(Problem to work on) All entries are to be copied exactly, with pictures removed.

------ Given information

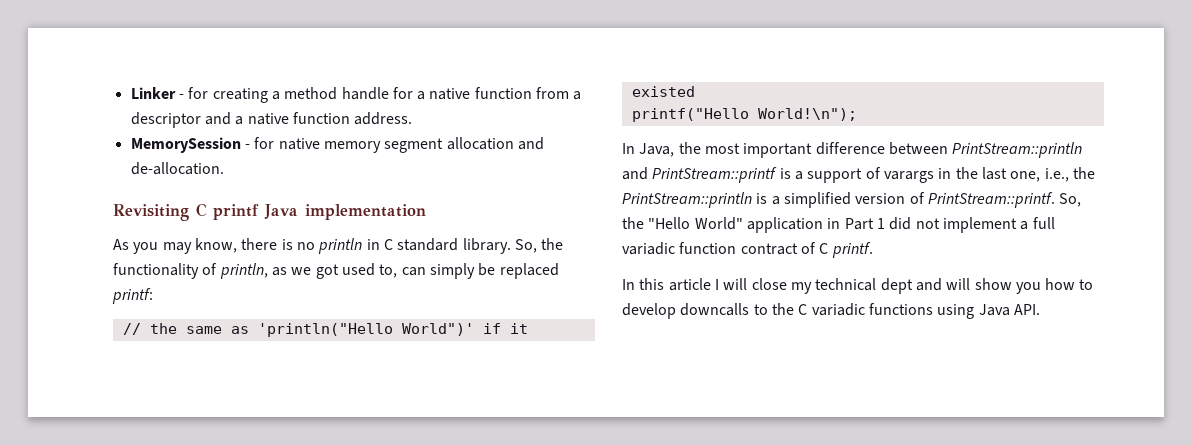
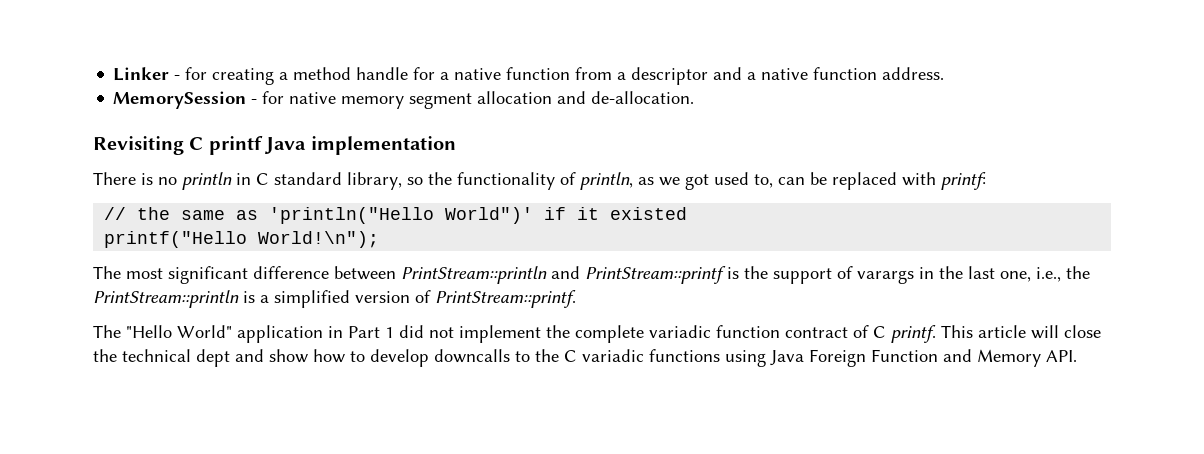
- As you may know, there is no println in C standard library. So, the functionality of println, as we got used to, can simply be replaced printf:
+ There is no println in C standard library, so the functionality of println, as we got used to, can be replaced with printf:
- In Java, the most important difference between PrintStream::println and PrintStream::printf is a support of varargs in the last one, i.e., the PrintStream::println is a simplified version of PrintStream::printf. So, the "Hello World" application in Part 1 did not implement a full variadic function contract of C printf.
- In this article I will close my technical dept and will show you how to develop downcalls to the C variadic functions using Java API.
+ The most significant difference between PrintStream::println and PrintStream::printf is the support of varargs in the last one, i.e., the PrintStream::println is a simplified version of PrintStream::printf.
+ The "Hello World" application in Part 1 did not implement the complete variadic function contract of C printf. This article will close the technical dept and show how to develop downcalls to the C variadic functions using Java Foreign Function and Memory API.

------------

(Exercise output)
- As you may know, there is no println in C standard library. So, the functionality of println, as we got used to, can simply be replaced printf:
+ There is no println in C standard library, so the functionality of println, as we got used to, can be replaced with printf:
- In Java, the most important difference between PrintStream::println and PrintStream::printf is a support of varargs in the last one, i.e., the PrintStream::println is a simplified version of PrintStream::printf. So, the "Hello World" application in Part 1 did not implement a full variadic function contract of C printf.
- In this article I will close my technical dept and will show you how to develop downcalls to the C variadic functions using Java API.
+ The most significant difference between PrintStream::println and PrintStream::printf is the support of varargs in the last one, i.e., the PrintStream::println is a simplified version of PrintStream::printf.
+ The "Hello World" application in Part 1 did not implement the complete variadic function contract of C printf. This article will close the technical dept and show how to develop downcalls to the C variadic functions using Java Foreign Function and Memory API.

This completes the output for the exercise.